The first Thursday of May, according to a 1952 Congressional resolution, is designated the National Day of Prayer. A website devoted to it says the event “stands as a call for us to humbly come before God, seeking His guidance for our leaders and His grace upon us as a people.”

This is absurd. There is no evidence that a supernatural being exists, much less that such a being listens to or answers people’s prayers. The Day of Prayer rests on the faulty premise that, if we pray to an alleged God, he will somehow hear us and provide us with sound guidance.

Because there is no God to hear prayers or provide guidance, virtually everyone who prays to God for political guidance comes up with a different version of God’s alleged answers. Leftists believe God wants us to establish a massive welfare state to compel people to be their brothers’ keepers. Conservatives believe God wants us to ban gay marriage, ban abortion, promote religion in tax-funded schools, redistribute money to the poor, and the like. The Taliban believe God wants us to establish sharia law, subjugate women, obliterate free speech, slaughter infidels, and the like.

When people pray to God for political guidance and then act on what they allegedly hear from Him, they in fact act on their feelings. They pretend that an all-powerful supernatural being provides infallible guidance; then, they promote their political programs all the more exuberantly because they supposedly have God on their side.

The proper alternative to praying is thinking—going by observation, logic, and demonstrably true principles.
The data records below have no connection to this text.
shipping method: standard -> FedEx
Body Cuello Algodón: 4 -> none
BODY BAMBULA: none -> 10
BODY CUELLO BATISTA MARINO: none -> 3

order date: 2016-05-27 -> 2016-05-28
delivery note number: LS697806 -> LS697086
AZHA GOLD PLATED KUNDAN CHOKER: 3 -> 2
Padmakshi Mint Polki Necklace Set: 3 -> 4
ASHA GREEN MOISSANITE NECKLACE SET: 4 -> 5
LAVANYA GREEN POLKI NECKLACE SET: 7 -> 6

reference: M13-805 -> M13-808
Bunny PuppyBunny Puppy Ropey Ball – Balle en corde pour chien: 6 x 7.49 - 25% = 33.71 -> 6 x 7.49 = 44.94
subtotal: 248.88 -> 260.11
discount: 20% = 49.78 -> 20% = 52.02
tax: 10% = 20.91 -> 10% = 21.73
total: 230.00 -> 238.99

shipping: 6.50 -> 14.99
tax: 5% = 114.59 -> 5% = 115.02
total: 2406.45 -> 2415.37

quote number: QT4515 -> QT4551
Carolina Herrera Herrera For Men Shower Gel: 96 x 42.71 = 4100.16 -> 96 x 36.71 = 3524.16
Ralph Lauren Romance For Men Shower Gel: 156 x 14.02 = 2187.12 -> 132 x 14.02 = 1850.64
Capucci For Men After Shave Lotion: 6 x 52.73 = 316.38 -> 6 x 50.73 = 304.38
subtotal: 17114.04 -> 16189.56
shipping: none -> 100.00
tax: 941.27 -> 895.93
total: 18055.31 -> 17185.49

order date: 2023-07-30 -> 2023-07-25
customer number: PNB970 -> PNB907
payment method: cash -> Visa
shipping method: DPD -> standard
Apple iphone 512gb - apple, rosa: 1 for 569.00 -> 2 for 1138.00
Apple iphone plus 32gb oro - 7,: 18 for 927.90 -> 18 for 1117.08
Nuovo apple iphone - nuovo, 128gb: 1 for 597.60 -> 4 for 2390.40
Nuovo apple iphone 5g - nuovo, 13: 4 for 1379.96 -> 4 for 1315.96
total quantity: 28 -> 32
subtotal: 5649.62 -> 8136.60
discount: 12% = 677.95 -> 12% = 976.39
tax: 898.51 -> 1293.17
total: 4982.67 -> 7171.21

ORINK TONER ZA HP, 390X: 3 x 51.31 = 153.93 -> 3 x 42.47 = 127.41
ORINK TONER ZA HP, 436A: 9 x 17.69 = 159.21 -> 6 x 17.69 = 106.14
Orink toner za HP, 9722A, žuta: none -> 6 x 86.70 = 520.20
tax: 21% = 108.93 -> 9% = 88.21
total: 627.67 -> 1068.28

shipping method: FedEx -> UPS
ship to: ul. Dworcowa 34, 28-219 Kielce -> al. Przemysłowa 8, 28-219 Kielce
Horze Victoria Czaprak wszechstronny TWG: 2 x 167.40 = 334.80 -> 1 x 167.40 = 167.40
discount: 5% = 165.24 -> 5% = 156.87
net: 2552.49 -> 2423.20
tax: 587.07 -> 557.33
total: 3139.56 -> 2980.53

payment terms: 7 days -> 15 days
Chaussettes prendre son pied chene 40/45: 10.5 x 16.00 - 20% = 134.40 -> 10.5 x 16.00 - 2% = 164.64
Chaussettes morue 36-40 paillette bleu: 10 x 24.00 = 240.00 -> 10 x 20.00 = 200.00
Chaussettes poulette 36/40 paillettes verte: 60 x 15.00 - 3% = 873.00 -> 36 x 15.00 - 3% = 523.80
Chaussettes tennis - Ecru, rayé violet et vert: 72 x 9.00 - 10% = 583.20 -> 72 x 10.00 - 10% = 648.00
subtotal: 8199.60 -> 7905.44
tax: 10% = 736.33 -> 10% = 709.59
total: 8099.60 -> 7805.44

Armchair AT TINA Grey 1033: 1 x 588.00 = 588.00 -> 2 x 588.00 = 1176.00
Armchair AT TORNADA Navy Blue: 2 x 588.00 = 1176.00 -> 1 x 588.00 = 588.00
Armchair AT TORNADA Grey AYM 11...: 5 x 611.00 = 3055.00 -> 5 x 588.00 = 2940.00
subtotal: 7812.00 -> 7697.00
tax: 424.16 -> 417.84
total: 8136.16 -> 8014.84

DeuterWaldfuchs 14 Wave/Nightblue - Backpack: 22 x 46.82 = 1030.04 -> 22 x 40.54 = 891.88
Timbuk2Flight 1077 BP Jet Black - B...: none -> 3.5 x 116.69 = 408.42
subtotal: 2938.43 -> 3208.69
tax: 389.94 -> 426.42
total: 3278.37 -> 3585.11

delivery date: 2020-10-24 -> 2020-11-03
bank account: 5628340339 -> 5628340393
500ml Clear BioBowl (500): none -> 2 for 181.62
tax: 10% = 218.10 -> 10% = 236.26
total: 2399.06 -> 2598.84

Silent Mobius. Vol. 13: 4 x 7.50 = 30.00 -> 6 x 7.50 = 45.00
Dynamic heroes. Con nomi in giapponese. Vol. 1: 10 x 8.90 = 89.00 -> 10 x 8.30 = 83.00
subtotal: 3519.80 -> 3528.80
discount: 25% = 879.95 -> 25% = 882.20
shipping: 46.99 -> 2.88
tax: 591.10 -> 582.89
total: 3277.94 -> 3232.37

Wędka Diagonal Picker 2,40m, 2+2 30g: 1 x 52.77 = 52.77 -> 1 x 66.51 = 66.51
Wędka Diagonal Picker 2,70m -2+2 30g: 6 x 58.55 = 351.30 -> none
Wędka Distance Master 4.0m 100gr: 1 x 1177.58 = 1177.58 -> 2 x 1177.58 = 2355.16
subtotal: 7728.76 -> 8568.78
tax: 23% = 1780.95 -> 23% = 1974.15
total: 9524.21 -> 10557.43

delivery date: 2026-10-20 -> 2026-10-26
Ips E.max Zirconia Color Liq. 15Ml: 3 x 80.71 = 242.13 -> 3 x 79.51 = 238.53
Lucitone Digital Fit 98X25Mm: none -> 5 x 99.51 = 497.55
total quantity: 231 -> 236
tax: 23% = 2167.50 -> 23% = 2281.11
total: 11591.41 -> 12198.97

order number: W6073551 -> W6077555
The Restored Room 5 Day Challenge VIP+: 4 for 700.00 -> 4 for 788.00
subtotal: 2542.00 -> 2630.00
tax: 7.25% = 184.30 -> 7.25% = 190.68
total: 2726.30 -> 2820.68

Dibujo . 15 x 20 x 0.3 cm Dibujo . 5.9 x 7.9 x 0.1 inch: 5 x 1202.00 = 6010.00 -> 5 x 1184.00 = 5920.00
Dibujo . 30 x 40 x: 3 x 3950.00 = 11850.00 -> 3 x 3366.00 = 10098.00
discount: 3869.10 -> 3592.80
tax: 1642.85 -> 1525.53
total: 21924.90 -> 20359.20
By observing facts about the world and facts about man, we can logically derive the principles for proper government.

As Craig Biddle explains in “Ayn Rand’s Theory of Rights: The Moral Foundation of a Free Society,” in order to live and prosper, people need to be free to act on their judgment—their basic means of survival; therefore they need a government to protect their right to act on their judgment so that they can live together peacefully in a social context. (See Biddle’s article for details.)

Rather than humbly seek God’s guidance through prayer, we should proudly uphold the value of reason as our only means of achieving rational guidance in politics or any other area of life. And we should demand that our political leaders go, not by faith, feelings, or popular opinion, but by rational, rights-respecting principles.